*What you have to do*.
Every line below that has "header" in it should be copied.

*Material provided*.

((

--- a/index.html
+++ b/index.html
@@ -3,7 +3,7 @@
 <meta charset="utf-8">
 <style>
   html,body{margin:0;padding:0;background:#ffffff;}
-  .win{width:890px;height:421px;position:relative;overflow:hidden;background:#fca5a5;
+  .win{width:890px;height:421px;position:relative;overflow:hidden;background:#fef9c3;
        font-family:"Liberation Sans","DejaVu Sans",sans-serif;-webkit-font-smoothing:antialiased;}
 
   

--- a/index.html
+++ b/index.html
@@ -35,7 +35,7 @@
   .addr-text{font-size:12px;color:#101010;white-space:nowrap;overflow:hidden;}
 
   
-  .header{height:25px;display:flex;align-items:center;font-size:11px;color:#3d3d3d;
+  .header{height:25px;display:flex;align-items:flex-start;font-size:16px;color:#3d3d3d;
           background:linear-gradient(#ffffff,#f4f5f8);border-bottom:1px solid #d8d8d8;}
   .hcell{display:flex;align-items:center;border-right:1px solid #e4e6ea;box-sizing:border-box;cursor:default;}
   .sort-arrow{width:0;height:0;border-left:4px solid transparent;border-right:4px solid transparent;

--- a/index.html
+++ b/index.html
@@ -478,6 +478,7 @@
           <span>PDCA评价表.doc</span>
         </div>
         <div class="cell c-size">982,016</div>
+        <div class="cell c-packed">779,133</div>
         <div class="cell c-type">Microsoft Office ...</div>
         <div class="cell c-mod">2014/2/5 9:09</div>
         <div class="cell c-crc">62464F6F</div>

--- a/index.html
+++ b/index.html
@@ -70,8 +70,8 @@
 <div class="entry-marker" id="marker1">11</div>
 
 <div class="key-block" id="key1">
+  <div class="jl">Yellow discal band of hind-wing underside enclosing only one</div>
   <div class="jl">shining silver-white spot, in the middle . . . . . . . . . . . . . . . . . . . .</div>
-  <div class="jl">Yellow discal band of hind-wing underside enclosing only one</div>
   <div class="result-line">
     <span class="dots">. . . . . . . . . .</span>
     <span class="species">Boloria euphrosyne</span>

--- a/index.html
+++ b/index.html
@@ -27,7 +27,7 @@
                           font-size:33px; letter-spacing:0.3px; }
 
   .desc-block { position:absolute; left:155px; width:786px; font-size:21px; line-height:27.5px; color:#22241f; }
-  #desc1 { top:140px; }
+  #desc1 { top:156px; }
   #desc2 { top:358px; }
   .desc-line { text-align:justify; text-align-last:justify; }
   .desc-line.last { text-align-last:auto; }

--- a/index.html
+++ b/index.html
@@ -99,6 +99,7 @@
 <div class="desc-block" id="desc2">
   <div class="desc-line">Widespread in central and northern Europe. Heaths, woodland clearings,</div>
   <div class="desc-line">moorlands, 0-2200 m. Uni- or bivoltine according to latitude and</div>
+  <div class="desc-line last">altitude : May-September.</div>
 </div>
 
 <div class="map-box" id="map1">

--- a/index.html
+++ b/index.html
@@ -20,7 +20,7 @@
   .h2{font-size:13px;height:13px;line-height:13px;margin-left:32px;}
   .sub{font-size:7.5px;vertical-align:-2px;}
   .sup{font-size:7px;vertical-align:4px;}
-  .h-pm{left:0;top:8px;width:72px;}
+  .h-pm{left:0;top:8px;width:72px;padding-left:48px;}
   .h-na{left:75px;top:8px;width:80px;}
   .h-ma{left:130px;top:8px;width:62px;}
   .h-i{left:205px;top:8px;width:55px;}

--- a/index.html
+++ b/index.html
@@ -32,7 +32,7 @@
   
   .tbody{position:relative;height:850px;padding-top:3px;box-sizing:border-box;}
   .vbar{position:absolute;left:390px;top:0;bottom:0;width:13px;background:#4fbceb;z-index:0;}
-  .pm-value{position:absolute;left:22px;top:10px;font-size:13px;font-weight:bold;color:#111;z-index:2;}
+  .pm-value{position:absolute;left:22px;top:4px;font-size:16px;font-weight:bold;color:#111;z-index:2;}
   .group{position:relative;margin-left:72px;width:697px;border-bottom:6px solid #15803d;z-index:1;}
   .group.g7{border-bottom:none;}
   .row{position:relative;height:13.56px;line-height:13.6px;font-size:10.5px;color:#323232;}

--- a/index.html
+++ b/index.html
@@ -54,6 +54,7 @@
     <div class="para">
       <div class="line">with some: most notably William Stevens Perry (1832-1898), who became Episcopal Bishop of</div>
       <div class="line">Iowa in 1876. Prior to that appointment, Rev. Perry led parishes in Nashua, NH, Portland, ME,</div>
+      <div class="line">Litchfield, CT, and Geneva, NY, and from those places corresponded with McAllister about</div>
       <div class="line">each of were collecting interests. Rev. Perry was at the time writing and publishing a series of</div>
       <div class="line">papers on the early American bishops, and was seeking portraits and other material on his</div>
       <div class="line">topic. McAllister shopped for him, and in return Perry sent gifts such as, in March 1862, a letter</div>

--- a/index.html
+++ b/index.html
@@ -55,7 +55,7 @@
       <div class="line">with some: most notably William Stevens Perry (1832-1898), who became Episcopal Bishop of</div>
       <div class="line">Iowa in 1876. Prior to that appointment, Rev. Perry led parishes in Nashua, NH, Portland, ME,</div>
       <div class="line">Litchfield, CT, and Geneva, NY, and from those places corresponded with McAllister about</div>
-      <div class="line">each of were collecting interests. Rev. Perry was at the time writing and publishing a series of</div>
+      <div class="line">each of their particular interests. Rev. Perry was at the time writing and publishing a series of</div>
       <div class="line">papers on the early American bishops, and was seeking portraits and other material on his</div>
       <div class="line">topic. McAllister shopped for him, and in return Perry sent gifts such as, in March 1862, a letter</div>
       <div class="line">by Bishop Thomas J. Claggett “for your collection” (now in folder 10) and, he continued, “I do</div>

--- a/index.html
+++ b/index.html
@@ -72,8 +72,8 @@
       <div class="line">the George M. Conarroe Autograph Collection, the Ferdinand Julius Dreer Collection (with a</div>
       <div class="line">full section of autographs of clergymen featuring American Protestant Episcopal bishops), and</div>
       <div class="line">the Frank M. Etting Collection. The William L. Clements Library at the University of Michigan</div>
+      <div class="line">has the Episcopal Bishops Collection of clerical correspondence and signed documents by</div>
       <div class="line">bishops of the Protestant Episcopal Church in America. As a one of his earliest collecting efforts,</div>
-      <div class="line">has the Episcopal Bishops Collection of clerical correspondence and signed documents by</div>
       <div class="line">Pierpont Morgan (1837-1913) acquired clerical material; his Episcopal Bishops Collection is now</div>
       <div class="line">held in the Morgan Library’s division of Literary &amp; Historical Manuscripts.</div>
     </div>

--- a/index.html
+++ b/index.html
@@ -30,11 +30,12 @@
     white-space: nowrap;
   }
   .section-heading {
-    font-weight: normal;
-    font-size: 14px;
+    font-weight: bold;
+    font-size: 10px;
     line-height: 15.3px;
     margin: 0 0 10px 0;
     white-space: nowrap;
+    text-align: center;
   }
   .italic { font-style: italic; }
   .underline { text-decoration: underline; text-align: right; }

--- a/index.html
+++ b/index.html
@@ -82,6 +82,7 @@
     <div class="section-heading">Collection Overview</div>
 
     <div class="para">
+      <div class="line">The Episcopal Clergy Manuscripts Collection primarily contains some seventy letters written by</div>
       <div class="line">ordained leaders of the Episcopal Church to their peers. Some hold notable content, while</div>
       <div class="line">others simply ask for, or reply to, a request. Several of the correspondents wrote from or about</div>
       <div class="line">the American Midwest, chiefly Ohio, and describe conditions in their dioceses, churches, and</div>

))

*Solution to this exercise*.
-  .header{height:25px;display:flex;align-items:center;font-size:11px;color:#3d3d3d;
+  .header{height:25px;display:flex;align-items:flex-start;font-size:16px;color:#3d3d3d;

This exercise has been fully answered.